37), chegando mesmo a referir-se-lhe como «um idiota» (l. 37).
2. Madalena e Carlos reagem com incredulidade ao reconhecimento de que a figura familiar que
consideravam morta está, afinal, viva (D. João de Portugal e a irmã, Maria Eduarda, respetivamente) e
expressam de forma angustiada as suas dúvidas: «Olha, eu sei... mas não daríamos nós, com demasiada
precipitação, uma fé tão cega uma crença tão implícita a essas misteriosas palavras de um romeiro, um
vagabundo... um homem enfim que ninguém conhece?» (ll. 7-9); «– E tu acreditas que isso seja possível?

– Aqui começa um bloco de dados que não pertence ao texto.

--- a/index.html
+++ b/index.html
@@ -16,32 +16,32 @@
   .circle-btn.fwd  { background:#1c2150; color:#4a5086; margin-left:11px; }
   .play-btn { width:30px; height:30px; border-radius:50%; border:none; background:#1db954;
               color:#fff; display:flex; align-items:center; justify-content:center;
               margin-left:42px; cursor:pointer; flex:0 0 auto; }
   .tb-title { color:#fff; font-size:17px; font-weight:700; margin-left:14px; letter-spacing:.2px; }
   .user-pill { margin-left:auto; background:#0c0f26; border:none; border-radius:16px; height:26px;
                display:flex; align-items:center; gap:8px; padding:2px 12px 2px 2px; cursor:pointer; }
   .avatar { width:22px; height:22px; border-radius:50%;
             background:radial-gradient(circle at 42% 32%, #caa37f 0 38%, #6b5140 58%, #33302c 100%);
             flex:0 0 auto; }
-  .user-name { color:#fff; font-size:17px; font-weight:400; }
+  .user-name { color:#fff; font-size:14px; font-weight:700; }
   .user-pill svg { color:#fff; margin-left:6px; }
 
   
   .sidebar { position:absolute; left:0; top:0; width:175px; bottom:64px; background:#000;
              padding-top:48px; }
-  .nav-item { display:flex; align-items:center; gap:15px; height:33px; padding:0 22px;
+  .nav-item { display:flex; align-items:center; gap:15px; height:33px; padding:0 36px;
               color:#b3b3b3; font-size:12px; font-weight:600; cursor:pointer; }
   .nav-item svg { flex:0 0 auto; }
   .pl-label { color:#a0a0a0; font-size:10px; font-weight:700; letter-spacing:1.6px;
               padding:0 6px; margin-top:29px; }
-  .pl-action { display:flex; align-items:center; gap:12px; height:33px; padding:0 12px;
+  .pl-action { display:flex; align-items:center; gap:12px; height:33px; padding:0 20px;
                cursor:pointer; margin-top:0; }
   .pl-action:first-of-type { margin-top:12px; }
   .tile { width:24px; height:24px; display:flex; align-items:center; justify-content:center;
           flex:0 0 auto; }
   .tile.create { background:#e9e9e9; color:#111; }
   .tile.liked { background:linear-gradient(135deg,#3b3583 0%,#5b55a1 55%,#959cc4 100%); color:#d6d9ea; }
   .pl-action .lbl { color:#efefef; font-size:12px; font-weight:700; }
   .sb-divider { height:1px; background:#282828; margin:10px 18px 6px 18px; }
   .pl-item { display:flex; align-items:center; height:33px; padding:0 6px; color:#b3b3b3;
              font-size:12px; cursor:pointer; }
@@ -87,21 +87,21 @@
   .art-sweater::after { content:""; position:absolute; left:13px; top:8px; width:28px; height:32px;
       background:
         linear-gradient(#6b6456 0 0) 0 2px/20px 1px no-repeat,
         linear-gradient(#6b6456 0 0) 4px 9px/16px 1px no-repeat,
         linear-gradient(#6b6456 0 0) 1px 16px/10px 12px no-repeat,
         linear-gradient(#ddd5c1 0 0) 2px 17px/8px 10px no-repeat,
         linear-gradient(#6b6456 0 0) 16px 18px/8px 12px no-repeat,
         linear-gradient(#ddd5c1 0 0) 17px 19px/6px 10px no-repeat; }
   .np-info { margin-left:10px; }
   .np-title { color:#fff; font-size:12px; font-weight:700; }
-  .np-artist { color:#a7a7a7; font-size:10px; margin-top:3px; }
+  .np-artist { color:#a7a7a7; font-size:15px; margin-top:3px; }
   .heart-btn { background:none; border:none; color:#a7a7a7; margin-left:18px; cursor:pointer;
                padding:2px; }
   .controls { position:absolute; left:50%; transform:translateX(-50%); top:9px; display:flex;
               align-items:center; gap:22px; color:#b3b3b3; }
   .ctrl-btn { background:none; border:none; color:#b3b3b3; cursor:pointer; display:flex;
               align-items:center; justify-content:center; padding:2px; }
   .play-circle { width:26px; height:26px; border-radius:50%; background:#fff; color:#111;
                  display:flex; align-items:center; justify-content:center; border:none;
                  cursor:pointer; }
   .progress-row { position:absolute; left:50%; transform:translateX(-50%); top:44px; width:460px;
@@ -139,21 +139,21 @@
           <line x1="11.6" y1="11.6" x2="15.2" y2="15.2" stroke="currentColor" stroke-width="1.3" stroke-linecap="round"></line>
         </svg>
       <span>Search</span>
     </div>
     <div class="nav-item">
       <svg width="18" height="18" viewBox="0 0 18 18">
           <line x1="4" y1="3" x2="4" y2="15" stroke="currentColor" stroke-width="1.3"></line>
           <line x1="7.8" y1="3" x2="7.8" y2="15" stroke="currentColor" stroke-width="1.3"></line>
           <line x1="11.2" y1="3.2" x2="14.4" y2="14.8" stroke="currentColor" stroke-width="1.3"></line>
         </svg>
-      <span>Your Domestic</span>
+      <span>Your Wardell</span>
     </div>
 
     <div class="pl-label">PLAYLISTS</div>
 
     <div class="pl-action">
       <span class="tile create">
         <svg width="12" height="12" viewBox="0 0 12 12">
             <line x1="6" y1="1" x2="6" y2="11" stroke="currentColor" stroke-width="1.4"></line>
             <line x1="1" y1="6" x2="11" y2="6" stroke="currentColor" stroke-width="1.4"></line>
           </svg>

[...] Não há Guimarães, não há papéis, não há documentos que me convençam!» (ll. 26 e 28-29). Madalena
associa a descrença à tentativa desesperada de encontrar fundamento para as suas dúvidas («– Jorge,
meu irmão, meu bom Jorge, vós, que sois tão prudente e refletido, não dais nenhum peso às minhas
dúvidas?» (ll. 13-14) e Carlos age, ao longo do excerto, «numa revolta de todo o ser» (l. 25),
«desesperadamente» (l. 36) e dominado pela «brutal revolta» (l. 48).
3. Manuel revela-se determinado, ao manter a intenção firme de ingressar na vida religiosa, afastando-se de
Madalena (ll. 11-12 e 19-21). Apesar das hesitações momentâneas (ll. 5 e 23), mantém a atitude grave e
convence a esposa de que a resolução tomada «é a única possível» (l. 20). Carlos revolta-se contra a
situação de incesto em que se vê envolvido, reconhecendo, tal como Manuel, que, a partir desse momento,
ele e Maria Eduarda estarão «mortos um para o outro» (l. 43). Contudo, assume que não deseja abdicar do
seu amor (ll. 46-47) e acaba por se revelar sentimental (romântico, como virá a reconhecer no final da obra)
e inclusivamente moralmente fraco quando, já conhecedor do laço de parentesco que o liga a Maria
Eduarda, pratica o incesto consciente.